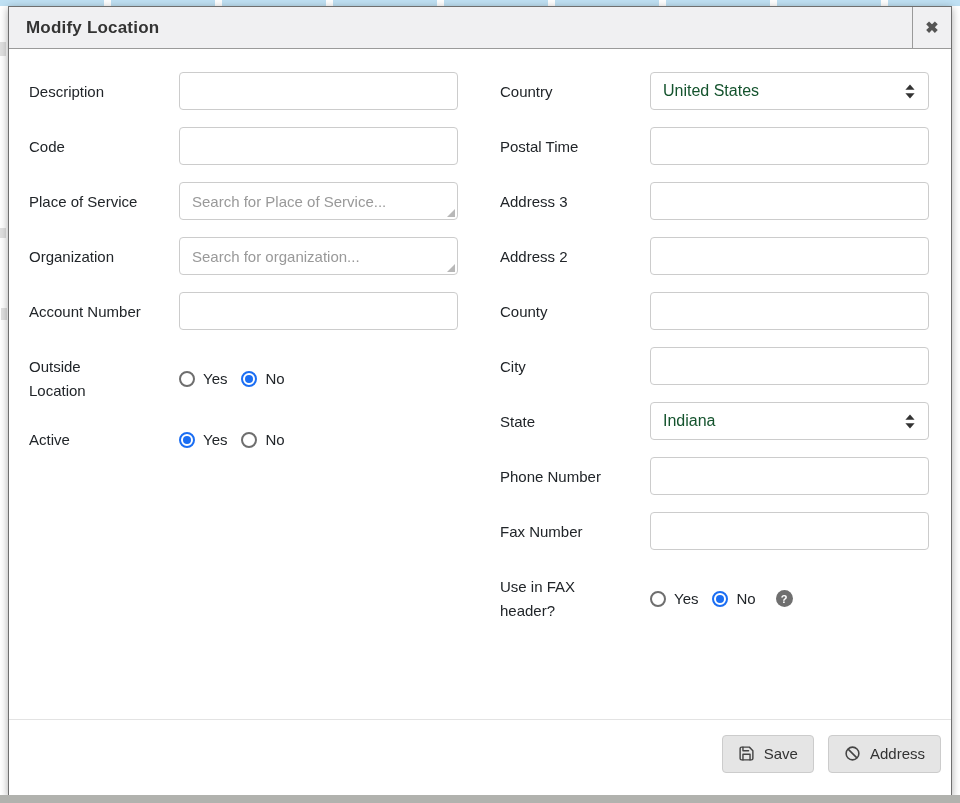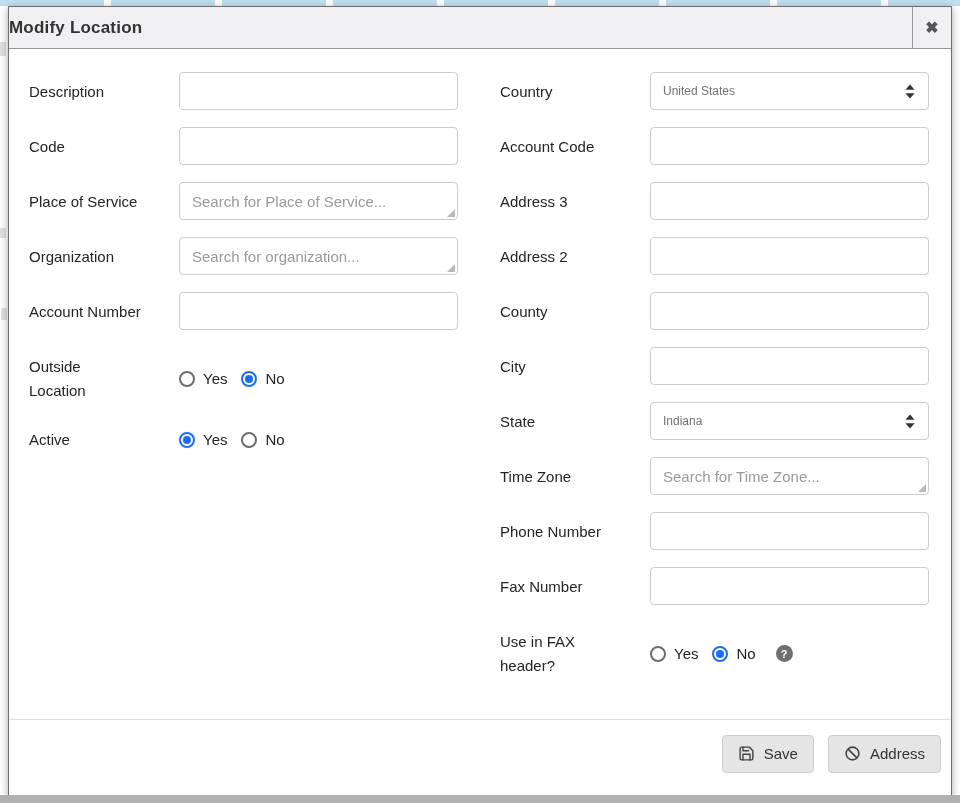--- a/index.html
+++ b/index.html
@@ -33,7 +33,7 @@
     border-bottom:1px solid #9a9a9a; display:flex; align-items:stretch;
   }
   .modal-title {
-    flex:1; display:flex; align-items:center; 
+    flex:1; display:flex; align-items:center; padding-left:17px;
     font-size:17px; font-weight:700; color:#333333; letter-spacing:.2px;
   }
   .close-box {

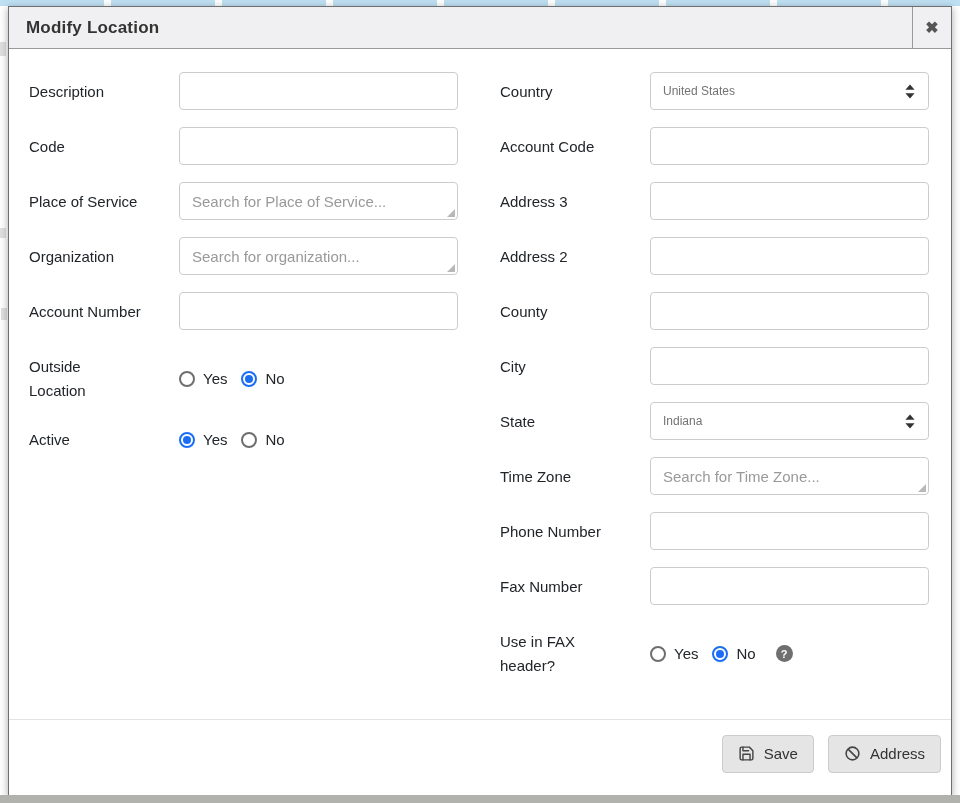--- a/index.html
+++ b/index.html
@@ -69,7 +69,7 @@
     display:flex; align-items:center; justify-content:space-between;
     padding:0 12px; cursor:pointer;
   }
-  .select-value { font-size:12px; color:#737373; }
+  .select-value { font-size:16px; color:#14532d; }
   .arrows { display:flex; align-items:center; }
 
   

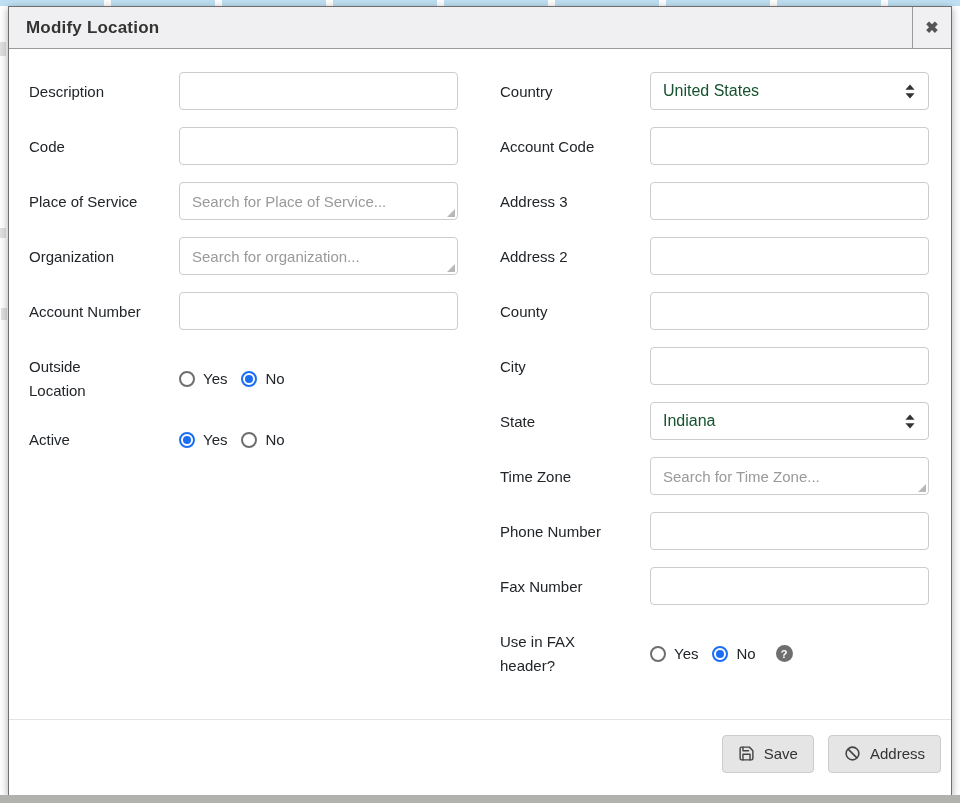--- a/index.html
+++ b/index.html
@@ -209,7 +209,7 @@
         </div>
 
         <div class="frow">
-          <div class="flabel">Account Code</div>
+          <div class="flabel">Postal Time</div>
           <div class="fcontrol">
             <input class="tinput" value="" style="">
           </div>

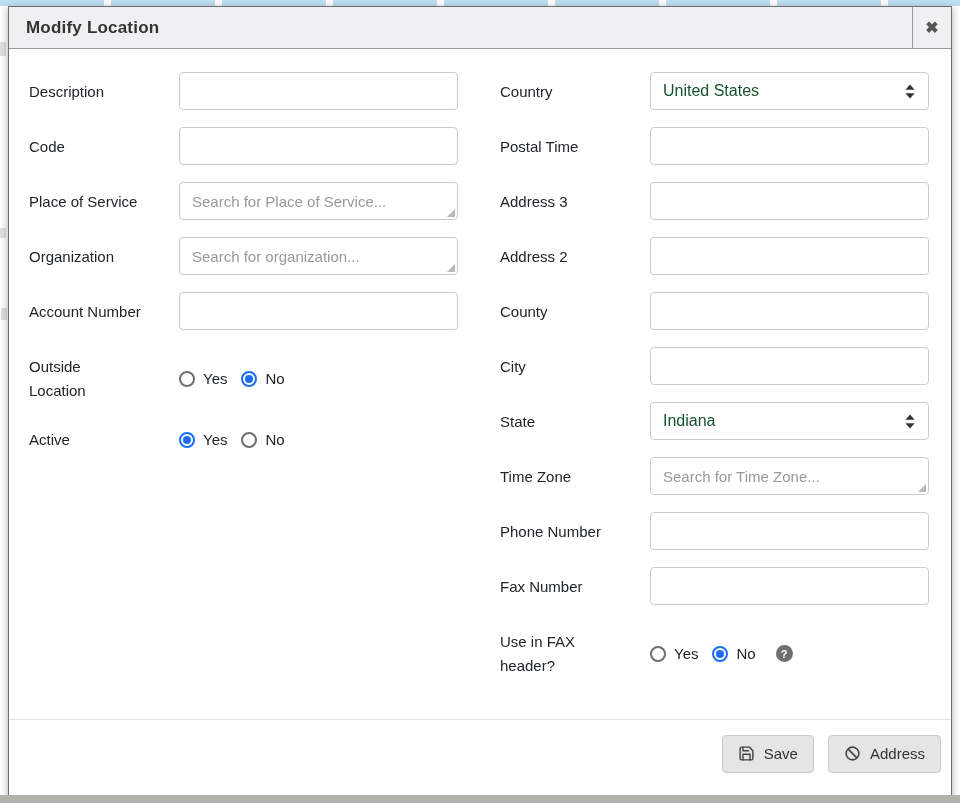--- a/index.html
+++ b/index.html
@@ -258,13 +258,6 @@
           </div>
         </div>
 
-        <div class="frow">
-          <div class="flabel">Time Zone</div>
-          <div class="fcontrol">
-            <input class="tinput" placeholder="Search for Time Zone..." style="">
-            <span class="grip"></span>
-          </div>
-        </div>
 
         <div class="frow">
           <div class="flabel">Phone Number</div>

--------------------

[WHAT YOU SHOULD DO]
Your answer should be only the number of lines in the entries above that hold the string "fcontrol".

[OUTPUT BELOW]
2